19 KiB
Schema Generation Rules for AI Agents
Date: 2025-11-22
Purpose: Standard rules for generating derived artifacts from LinkML schemas
Rule 1: Always Use Full Timestamps in Generated File Names
MANDATORY: When generating derived artifacts (RDF, UML, etc.) from LinkML schemas, ALWAYS include a full timestamp (date AND time) in the filename.
Format
{base_name}_{YYYYMMDD}_{HHMMSS}.{extension}
Examples
# ✅ CORRECT - Full timestamp (date + time)

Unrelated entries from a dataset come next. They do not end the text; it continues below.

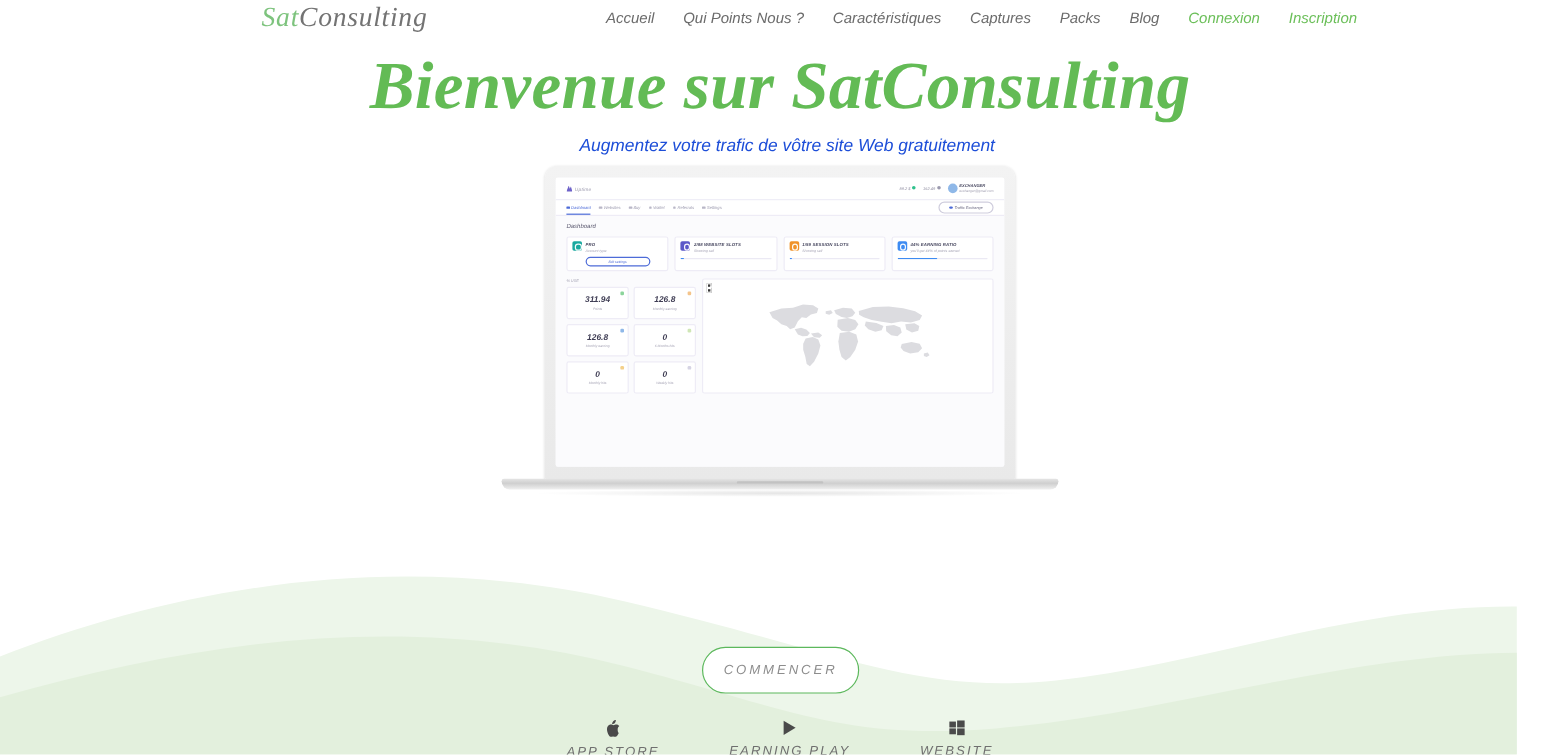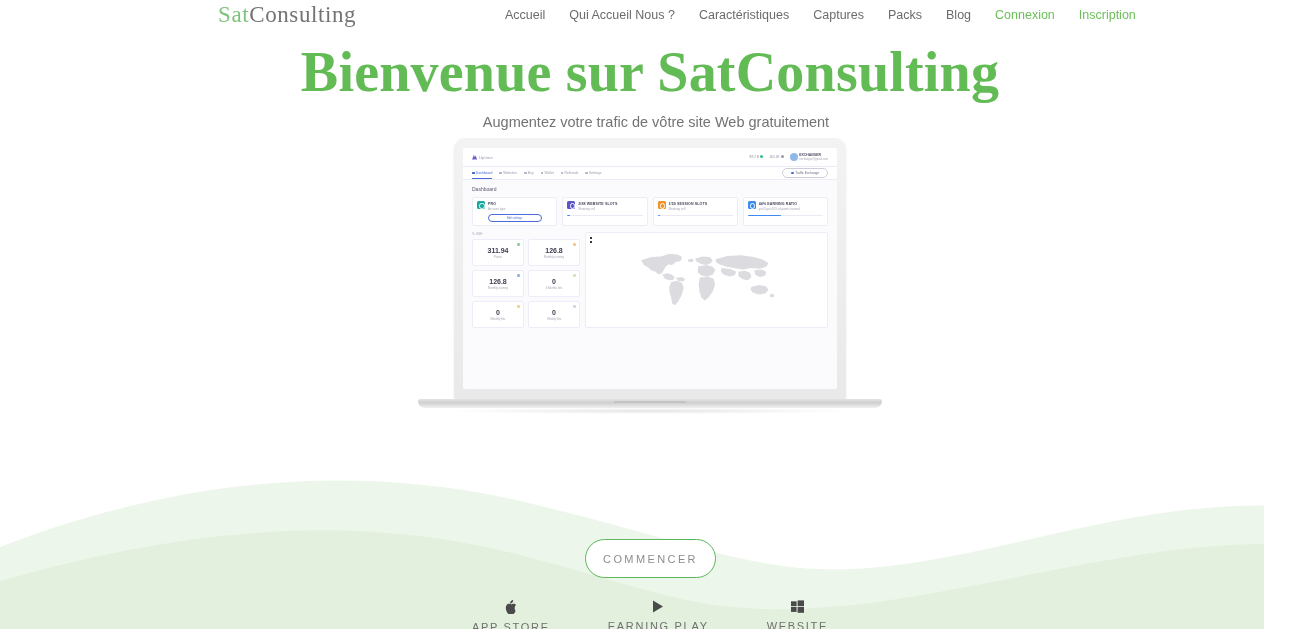--- a/index.html
+++ b/index.html
@@ -2,21 +2,21 @@
 <html><head>
 <meta charset="utf-8">
 <style>
   * { box-sizing: border-box; margin: 0; padding: 0; }
   html, body {
     width: 1300px; height: 629px;
     background: #ffffff;
     font-family: "Liberation Sans", sans-serif;
     overflow: hidden;
   }
-  .page { position: relative; width: 1264px; height: 629px; overflow: hidden; background:#fff; }
+  .page { position: relative; width: 1264px; height: 629px; overflow: hidden; background:#fff;font-style:italic; }
 
   
   .waves { position: absolute; left: 0; bottom: 0; width: 1300px; height: 200px; z-index: 0; }
 
   
   .header {
     position: absolute; top: 0; left: 0; width: 1300px; height: 30px;
     z-index: 5;
   }
   .logo {
@@ -37,21 +37,21 @@
   .nav a:last-child { margin-right: 0; }
 
   
   .hero { position: absolute; top: 40px; left: 0; width: 1300px; text-align: center; z-index: 3; }
   .hero h1 {
     font-family: "Liberation Serif", serif;
     font-size: 56px; font-weight: bold; color: #63bb55;
     letter-spacing: 0.2px; line-height: 1.15;
   }
   .hero .sub {
-    margin-top: 10px; font-size: 14.5px; color: #737373; font-weight: normal; margin-left: 12px;
+    margin-top: 10px; font-size: 14.5px; color: #1d4ed8; font-weight: normal; margin-left: 12px;
   }
 
   
   .laptop { position: absolute; left: 418px; top: 138px; width: 464px; height: 280px; z-index: 3; }
   .lid {
     position: absolute; left: 36px; top: 0; width: 392px; height: 262px;
     background: linear-gradient(180deg,#f3f3f3 0%, #e9e9e9 100%);
     border-radius: 11px 11px 3px 3px;
     box-shadow: 0 1px 2px rgba(0,0,0,0.10);
     padding: 10px 9px 11px 9px;
@@ -199,21 +199,21 @@
     <path d="M0,118 C150,60 330,28 520,72 C700,114 760,150 880,138 C1010,125 1150,66 1300,78 L1300,200 L0,200 Z" fill="#edf6ea"></path>
     <path d="M0,152 C170,104 340,80 520,126 C660,162 700,188 830,178 C980,166 1150,106 1300,116 L1300,200 L0,200 Z" fill="#e3f0dd"></path>
   </svg>
 
   <div class="header">
     <div class="logo">
       <span class="sat">Sat</span><span class="consulting">Consulting</span>
     </div>
     <nav class="nav">
       <a href="#">Accueil</a>
-      <a href="#">Qui Accueil Nous ?</a>
+      <a href="#">Qui Points Nous ?</a>
       <a href="#">Caractéristiques</a>
       <a href="#">Captures</a>
       <a href="#">Packs</a>
       <a href="#">Blog</a>
       <a href="#" class="green">Connexion</a>
       <a href="#" class="green">Inscription</a>
     </nav>
   </div>
 
   <div class="hero">

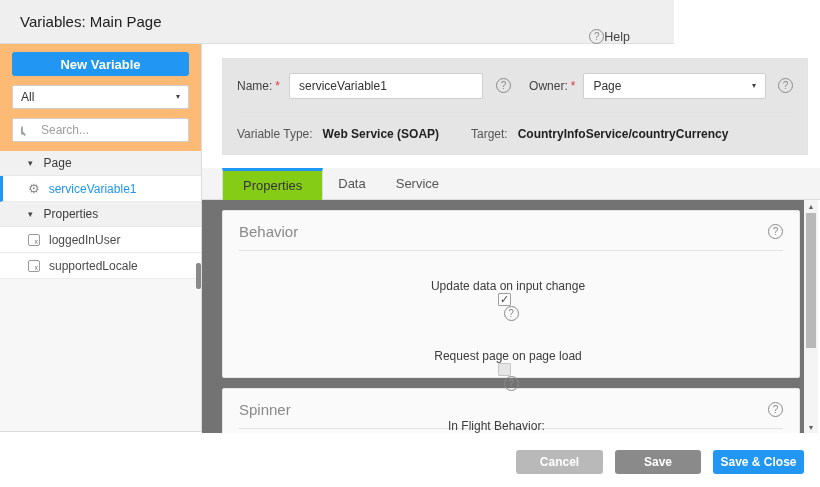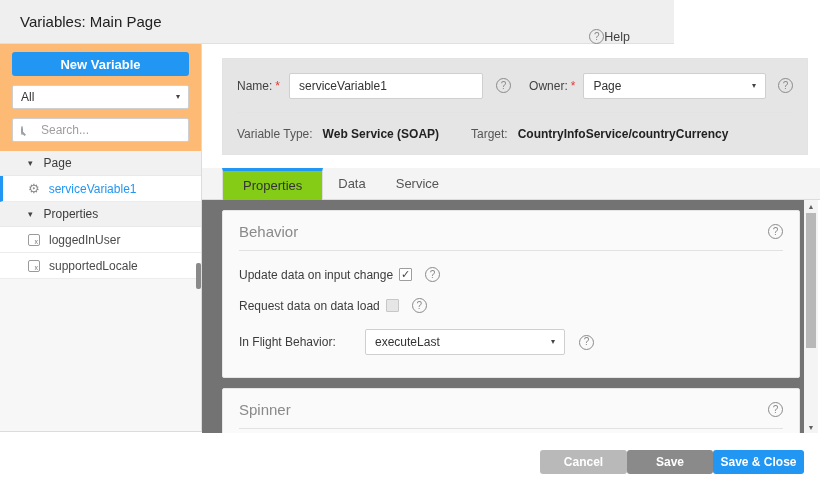--- a/index.html
+++ b/index.html
@@ -85,42 +85,42 @@
   .scrollarea { position:absolute; top:156px; left:0; width:602px; height:233px; background:#737373;
              overflow:hidden; }
   .card { margin-left:20px; width:578px; background:#fafafa; border:1px solid #e6e6e6;
              border-radius:2px; padding:12px 16px; }
   .card-behavior { margin-top:10px; height:168px; }
   .card-spinner { margin-top:10px; height:120px; }
   .card-head { display:flex; align-items:center; }
   .card-title { font-size:15px; color:#8a8a8a; }
   .card-head .q-icon { margin-left:auto; cursor:pointer; }
   .card-hr { border-top:1px solid #e2e2e2; margin-top:10px; }
-  .prop-row { margin-top:16px; display:flex; align-items:center; }
+  .prop-row { margin-top:28px; display:flex; align-items:center;flex-direction:column; }
   .prop-label { min-width:120px; color:#3c3c3c; margin-right:6px; white-space:nowrap; }
   .checkbox { width:13px; height:13px; border:1px solid #9e9e9e; border-radius:1px; background:#fff;
              display:inline-flex; align-items:center; justify-content:center; margin-right:13px;
              cursor:pointer; }
   .checkbox.checked::after { content:"\2713"; font-size:11px; font-weight:bold; color:#424242; line-height:1; }
   .checkbox:not(.checked) { background:#e6e6e6; border-color:#c7c7c7; }
   .dd-flight { width:200px; margin:0 14px 0 0; }
   .prop-row .q-icon { cursor:pointer; }
 
   
   .v-scrollbar { position:absolute; top:156px; left:602px; width:14px; height:233px; background:#f4f4f4; }
   .sc-arrow { position:absolute; left:0; width:14px; height:12px; display:flex; align-items:center;
              justify-content:center; font-size:7px; color:#616161; cursor:pointer; }
   .sc-up { top:0; } .sc-up::after { content:"\25B2"; }
   .sc-down { bottom:0; } .sc-down::after { content:"\25BC"; }
   .sc-thumb { position:absolute; left:2px; top:13px; width:10px; height:135px; background:#b8b8b8;
              cursor:pointer; }
 
   
   .footer { position:absolute; top:433px; left:0; width:820px; height:54px; background:#fff;
-             display:flex; align-items:flex-start; justify-content:flex-end; padding:17px 16px 0 0; }
+             display:flex; align-items:flex-start; justify-content:flex-end; padding:17px 16px 0 0; gap:12px; }
   .btn { height:24px; border:none; border-radius:3px; color:#fff; font-size:12px; font-weight:bold;
              cursor:pointer; font-family:inherit; padding:0 4px; }
   .btn-cancel { width:87px; background:#b9b9b9; }
   .btn-save { width:86px; background:#8a8a8a; }
   .btn-saveclose { width:91px; background:#2196f3; }
 </style>
 </head>
 <body>
 
 <div class="app">
@@ -212,21 +212,21 @@
         </div>
         <div class="card-hr"></div>
 
         <div class="prop-row">
           <span class="prop-label">Update data on input change</span>
           <span class="checkbox checked"></span>
           <span class="q-icon"></span>
         </div>
 
         <div class="prop-row">
-          <span class="prop-label">Request data on data load</span>
+          <span class="prop-label">Request page on page load</span>
           <span class="checkbox"></span>
           <span class="q-icon"></span>
         </div>
 
         <div class="prop-row">
           <span class="prop-label">In Flight Behavior:</span>
           <div class="dd dd-flight">
             <span>executeLast</span>
             <span class="caret"></span>
           </div>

TIMESTAMP=$(date +%Y%m%d_%H%M%S)
gen-yuml schemas/linkml/schema.yaml > schemas/uml/mermaid/schema_${TIMESTAMP}.mmd
gen-owl -f ttl schemas/linkml/schema.yaml > schemas/rdf/schema_${TIMESTAMP}.owl.ttl
# Examples of correct filenames:
custodian_multi_aspect_20251122_154136.mmd
custodian_multi_aspect_20251122_154430.owl.ttl
custodian_multi_aspect_20251122_154430.nt
custodian_multi_aspect_20251122_154430.jsonld
custodian_multi_aspect_20251122_154430.rdf
# ❌ WRONG - No timestamp
schema.mmd
01_custodian_name.owl.ttl
# ❌ WRONG - Date only (MISSING TIME!)
schema_20251122.mmd
custodian_multi_aspect_20251122.owl.ttl
# ❌ WRONG - Time only (missing date)
schema_154430.mmd
Rationale
- Version tracking: Full timestamps enable precise version identification
- No overwrites: Multiple generations on same day don't conflict
- Debugging: Can identify exact time when changes were made
- Rollback: Easy to revert to specific versions
- Audit trail: Documents schema evolution with chronological precision
- Prevents overwrites: Never lose previous versions
- Multiple sessions per day: Teams may generate artifacts multiple times daily
- Git-friendly: Easy to diff between versions
- Reproducibility: Can correlate generated artifacts with git commits
Critical Note
The timestamp must include BOTH date and time (YYYYMMDD_HHMMSS), not just date. This allows multiple generation runs per day without filename conflicts.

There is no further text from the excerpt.